- **Work required**:
The result should be an exact copy of only the lines from the one with "text: Type ->" through the last line of the data below, with pictures omitted.

─── Excerpted data

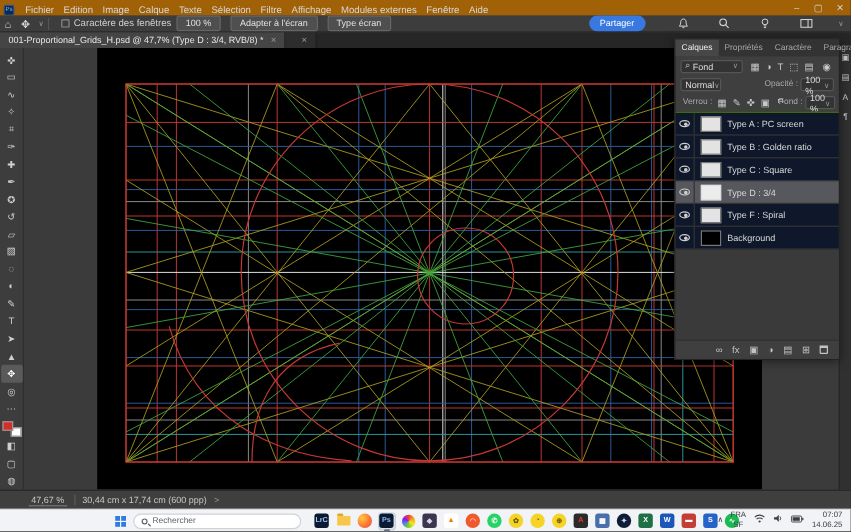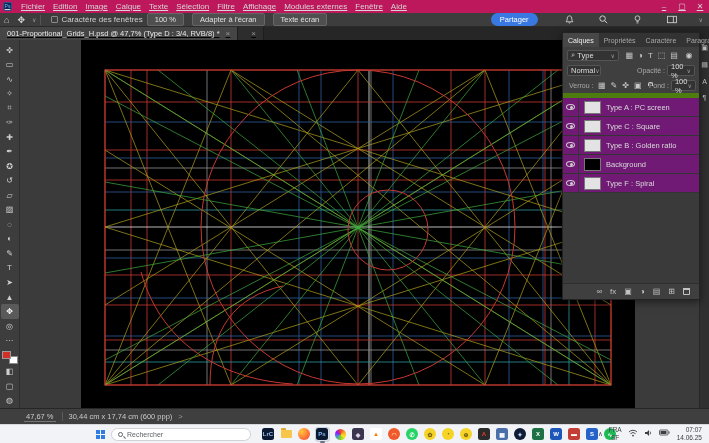"Fichier Edition Image Calque Texte" #menubar { align-items: center -> flex-end; background: #be185d -> #a16207; text-decoration: underline -> none }
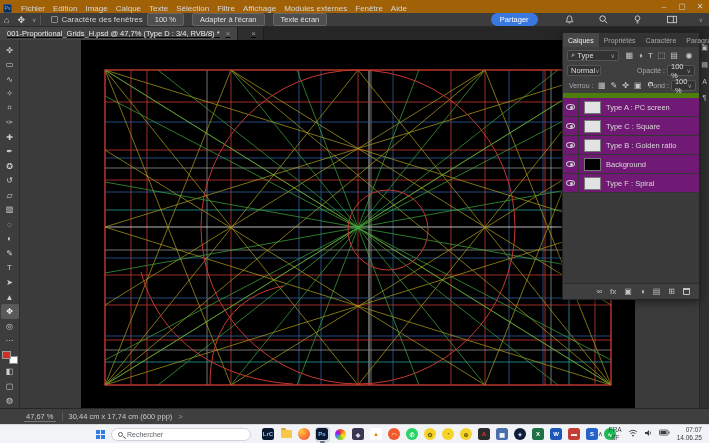"Texte écran" span.opt-btn { text: Texte -> Type }
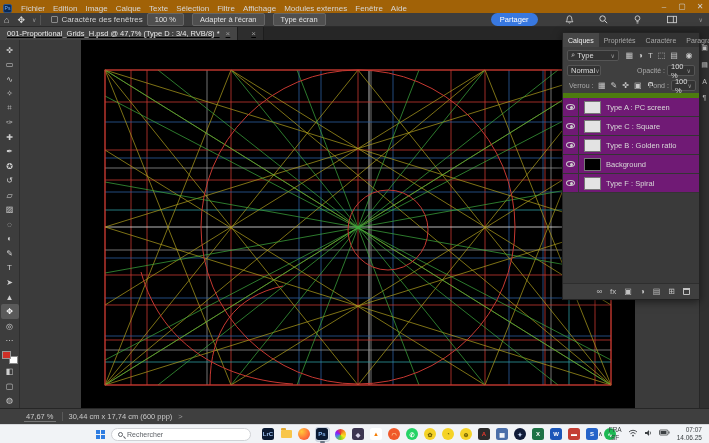"001-Proportional_Grids_H.psd @ 47,7%" #tabbar { text-decoration: underline -> none }
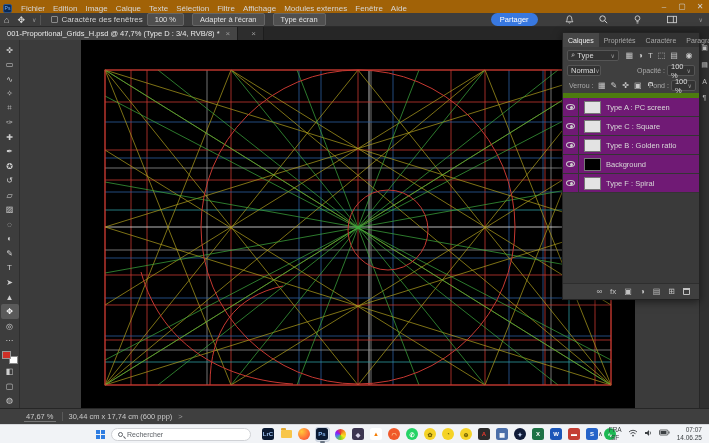"Type" span { text: Type -> Fond }
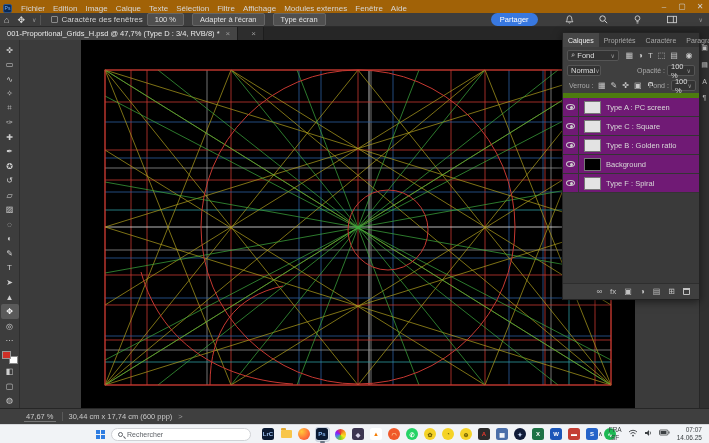"Type A : PC screen" #layer-list { background: #701a75 -> #0f172a; border-top: 5px solid #4d7c0f -> 1px solid #4d7c0f }
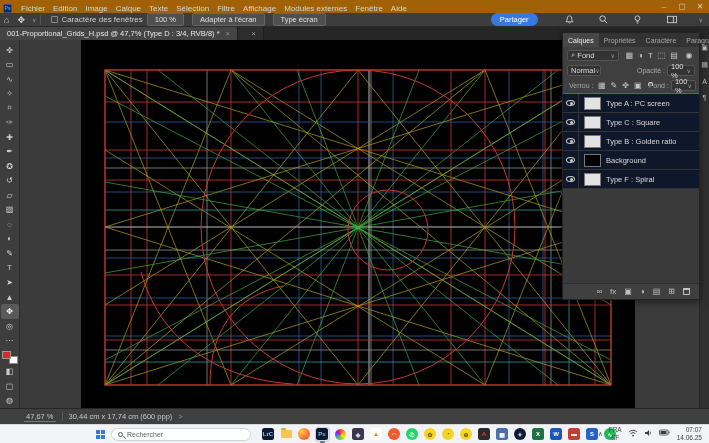"Type C : Square" div.layer-row { order: before "Type B : Golden ratio" -> after "Type B : Golden ratio" }
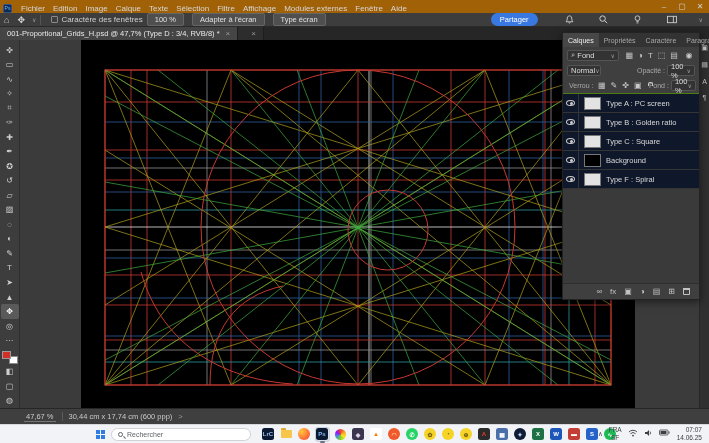"Type D : 3/4" div.layer-row { html: none -> <div> <span> <span></span> </span> <span></span> <span>Type D : 3/4</span> </div> }
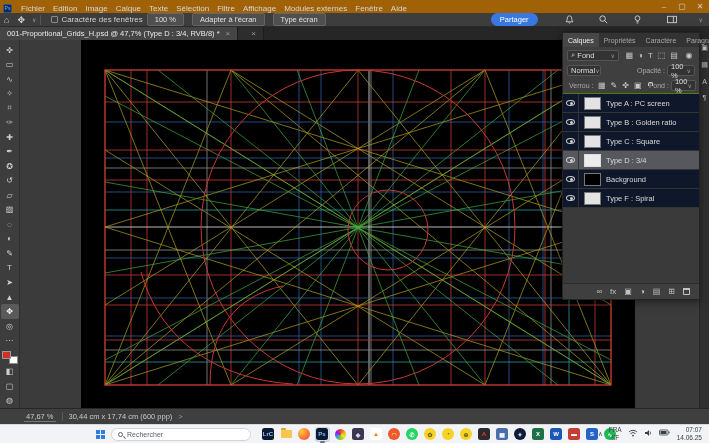"Background" div.layer-row { order: before "Type F : Spiral" -> after "Type F : Spiral" }
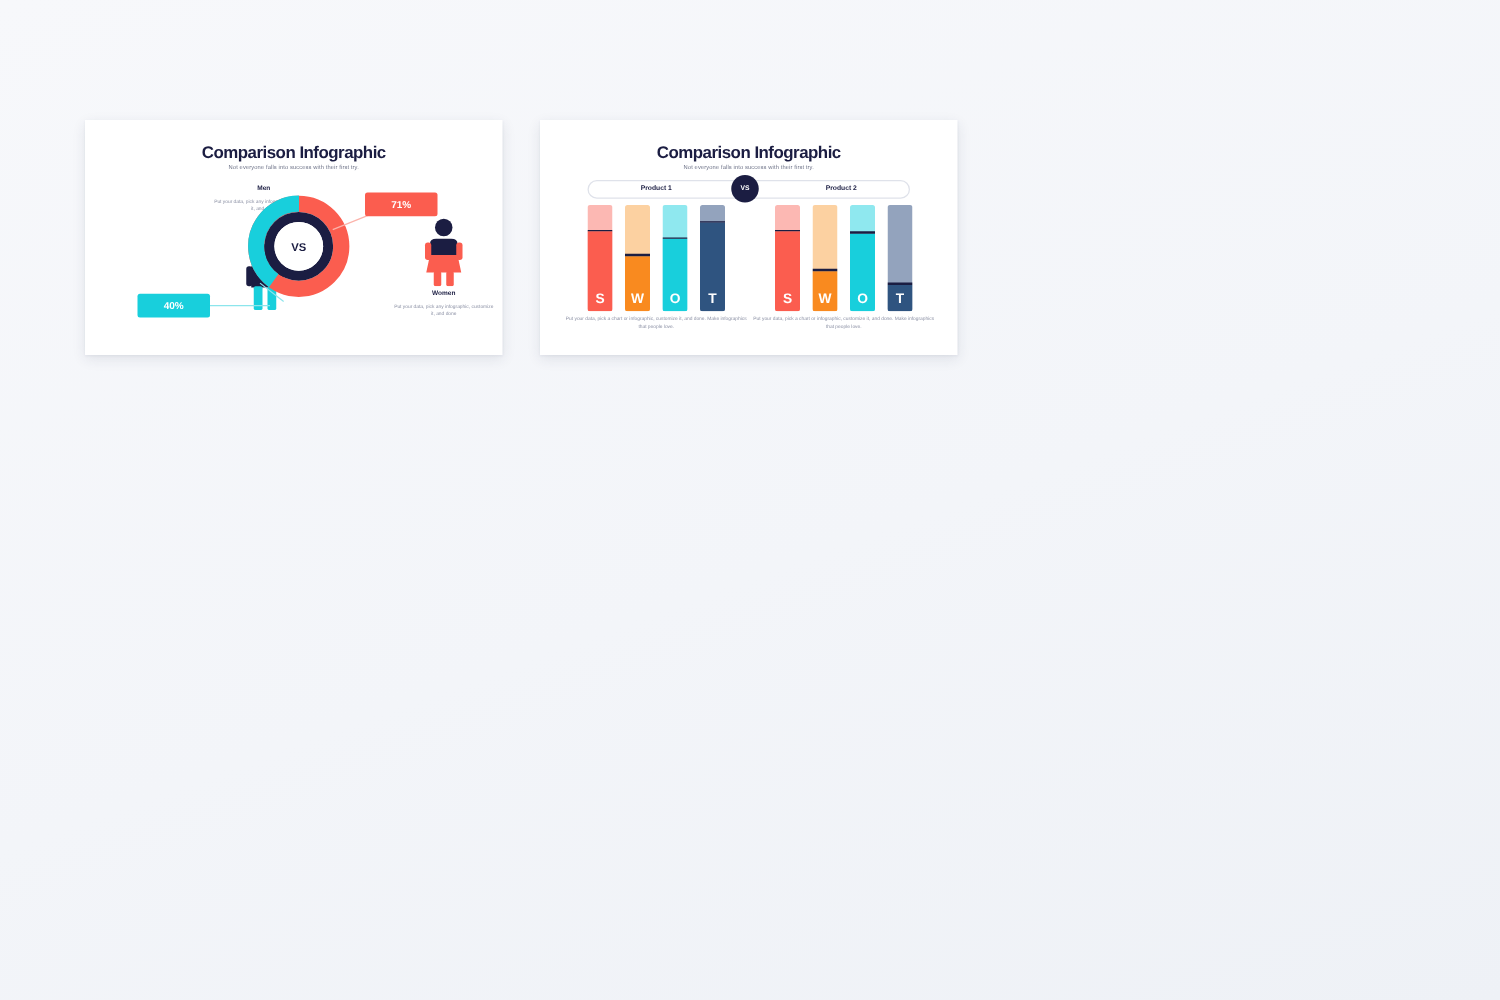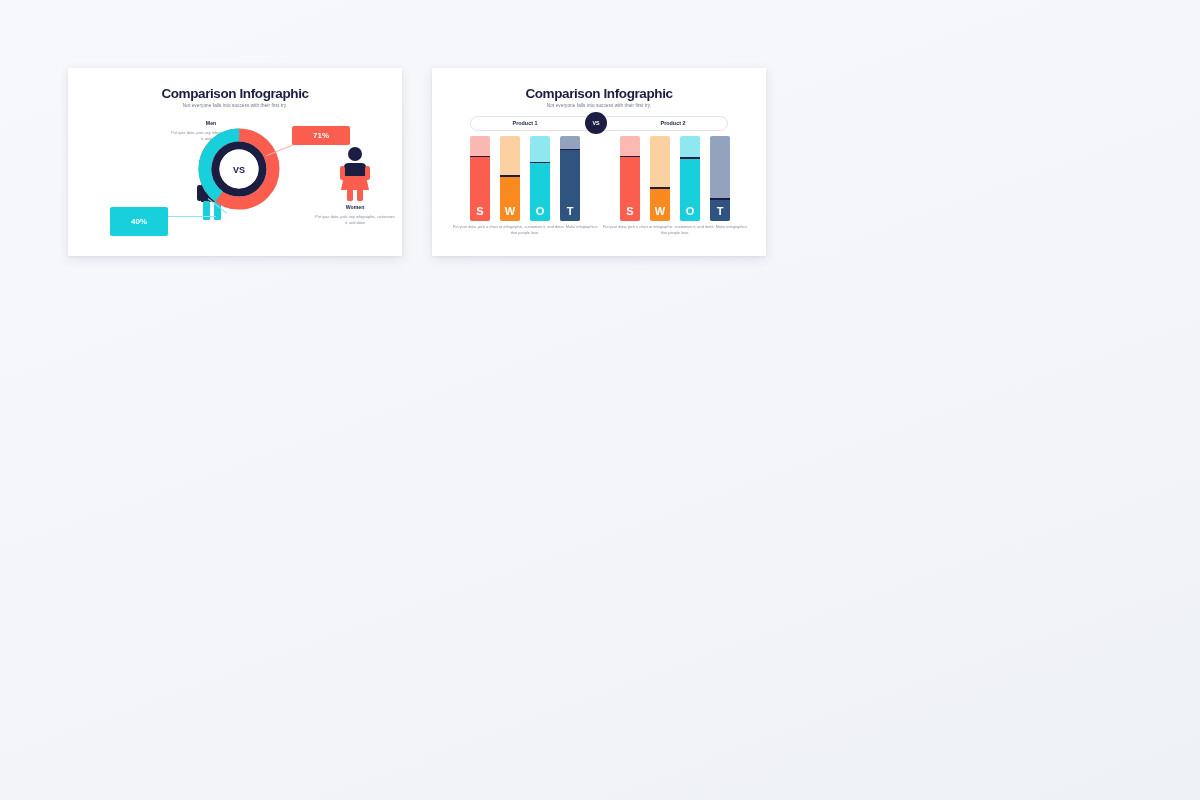"Comparison Infographic" .card { top: 68px -> 96px }
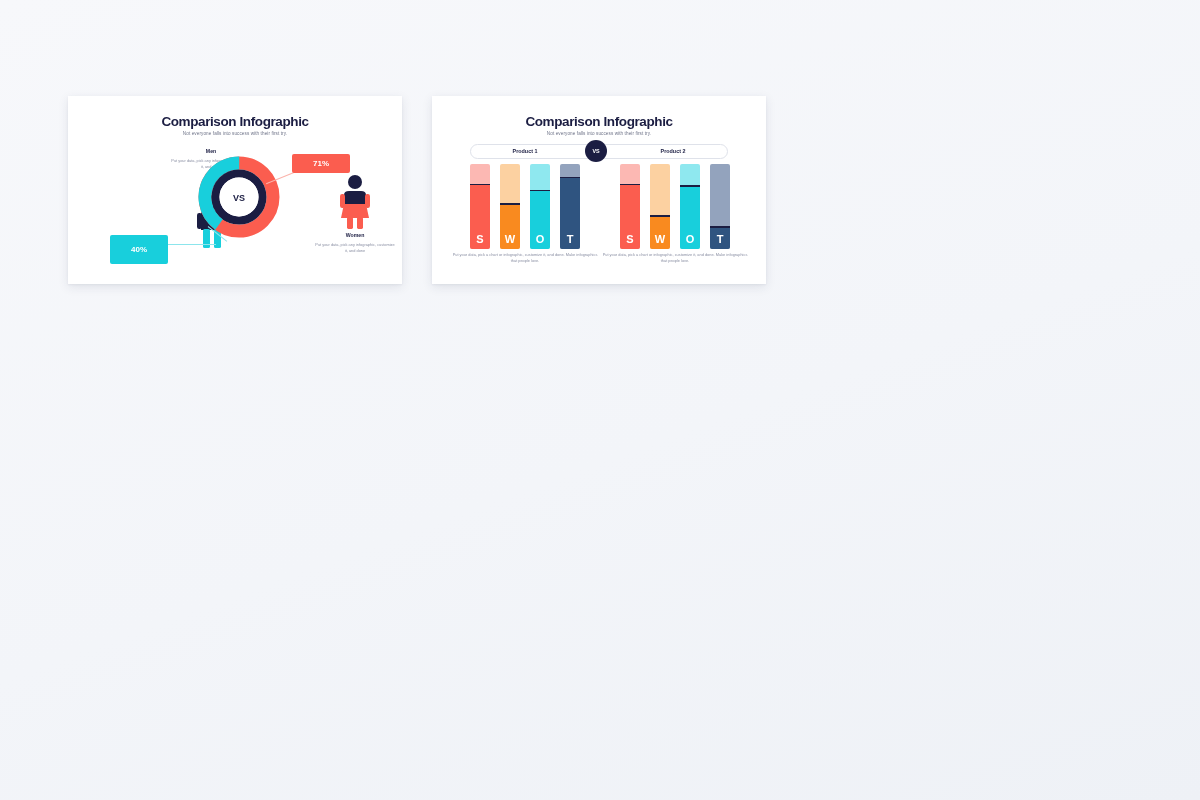"40%" #badge-40 { height: 29px -> 19px }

──────

- **Response area**:
"Type" span { text: Type -> Fond }
"Type A : PC screen" #layer-list { background: #701a75 -> #0f172a; border-top: 5px solid #4d7c0f -> 1px solid #4d7c0f }
"Type C : Square" div.layer-row { order: before "Type B : Golden ratio" -> after "Type B : Golden ratio" }
"Type D : 3/4" div.layer-row { html: none -> <div> <span> <span></span> </span> <span></span> <span>Type D : 3/4</span> </div> }
"Background" div.layer-row { order: before "Type F : Spiral" -> after "Type F : Spiral" }
"Comparison Infographic" .card { top: 68px -> 96px }
"40%" #badge-40 { height: 29px -> 19px }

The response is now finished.